Go Back

Vegan Gluten-Free Chia Pudding with Berries

Emily Carter
A creamy, nutrient-packed pudding loaded with fresh berries and a hint of natural sweetness—all without dairy, gluten, or regrets.
Prep Time 5 minutes
Total Time 5 minutes
Servings 2 servings
Calories 180 kcal

Ingredients
  

  • ¼ cup chia seeds
  • 1 cup almond milk or any plant-based milk
  • 1 tablespoon maple syrup or agave nectar
  • ½ teaspoon vanilla extract
  • Pinch of salt
  • ½ cup mixed berries strawberries, blueberries, raspberries, or whatever’s in your fridge
  • 1 tablespoon crushed nuts or shredded coconut optional topping

Instructions
 

Step 1: Mix the Base

  • Combine chia seeds, almond milk, maple syrup, vanilla, and salt in a bowl.
  • Whisk well to prevent clumps.

Step 2: Let It Thicken

  • Cover and refrigerate for at least 4 hours, or overnight for best results.
  • Stir after 30 minutes to ensure even absorption.

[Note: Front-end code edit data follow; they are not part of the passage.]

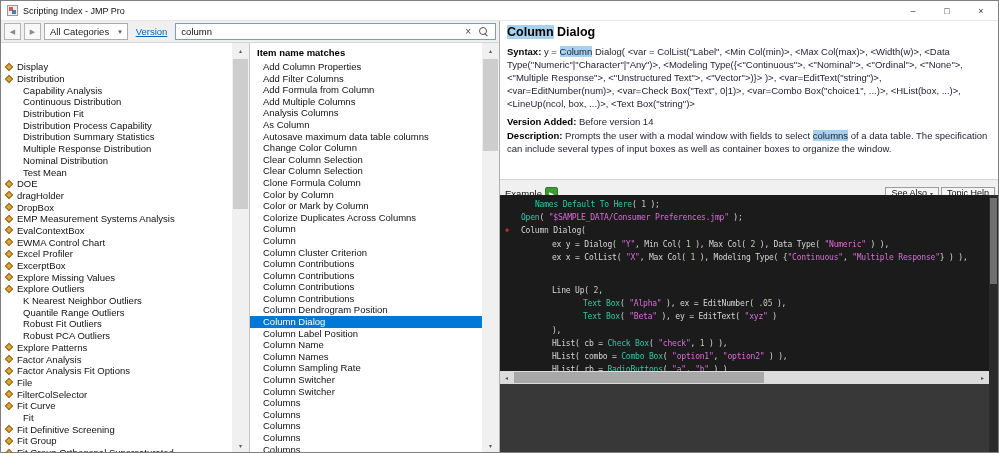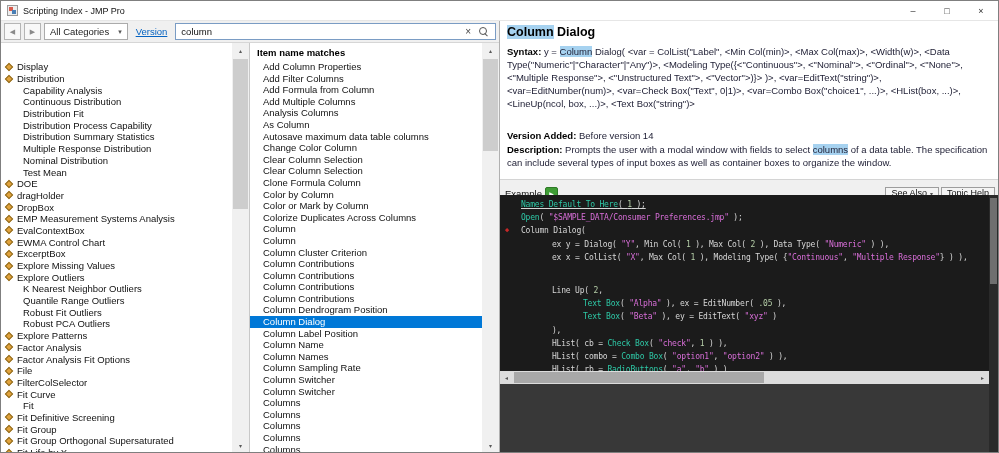"Syntax: y = Column Dialog(" .syntax-block { margin-bottom: 19px -> 5px }
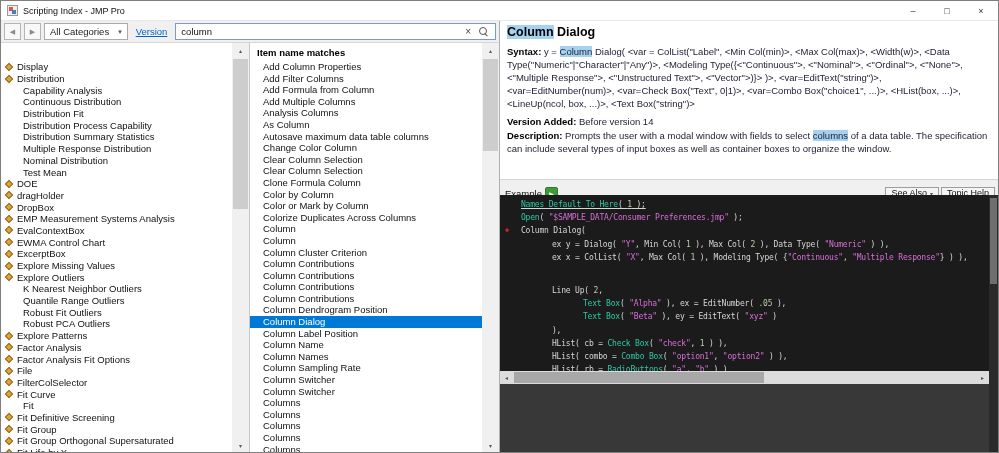"Names Default To Here( 1" div.code-line { padding-left: 21px -> 35px; text-decoration: underline -> none }
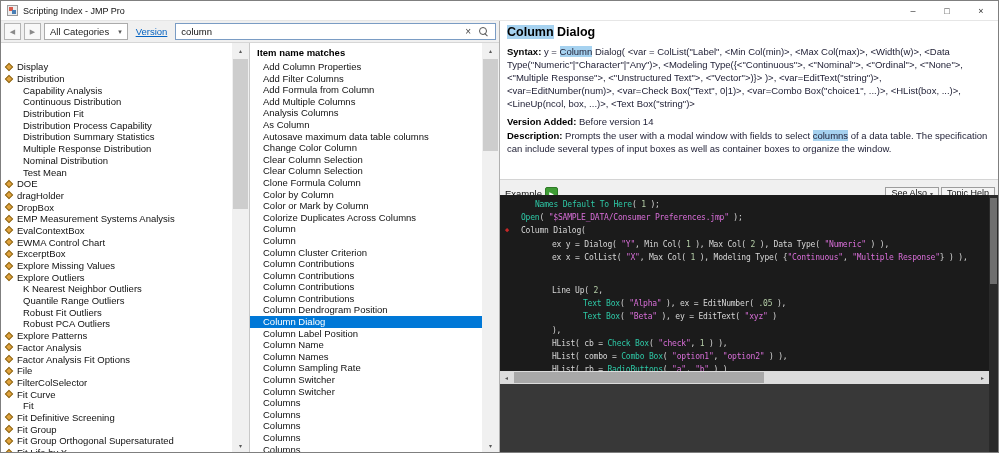"Excel Profiler" div.tree-item { html: none -> <div> <span></span> <span>Excel Profiler</span> </div> }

Step 3: Add the Berries & Toppings

  • Once thickened, stir and divide between serving bowls.
  • Top with fresh berries and optional crushed nuts or coconut.

Notes

Nutritional Information (Per Serving)

  • Calories: ~180
  • Total Fat: 9g
  • Saturated Fat: 1g
  • Carbohydrates: 20g
  • Fiber: 9g
  • Protein: 5g

Extra Tips for the Best Chia Pudding

  • Use coconut milk for a richer, creamier texture.
  • Blend the pudding for a smooth, mousse-like consistency.
  • Swap maple syrup for mashed banana or date paste for natural sweetness.
  • Sprinkle cinnamon or cacao powder for extra flavor.
This vegan gluten-free chia pudding with berries is easy, healthy, and dangerously addictive. Go ahead, call it breakfast, dessert, or your new favorite snack!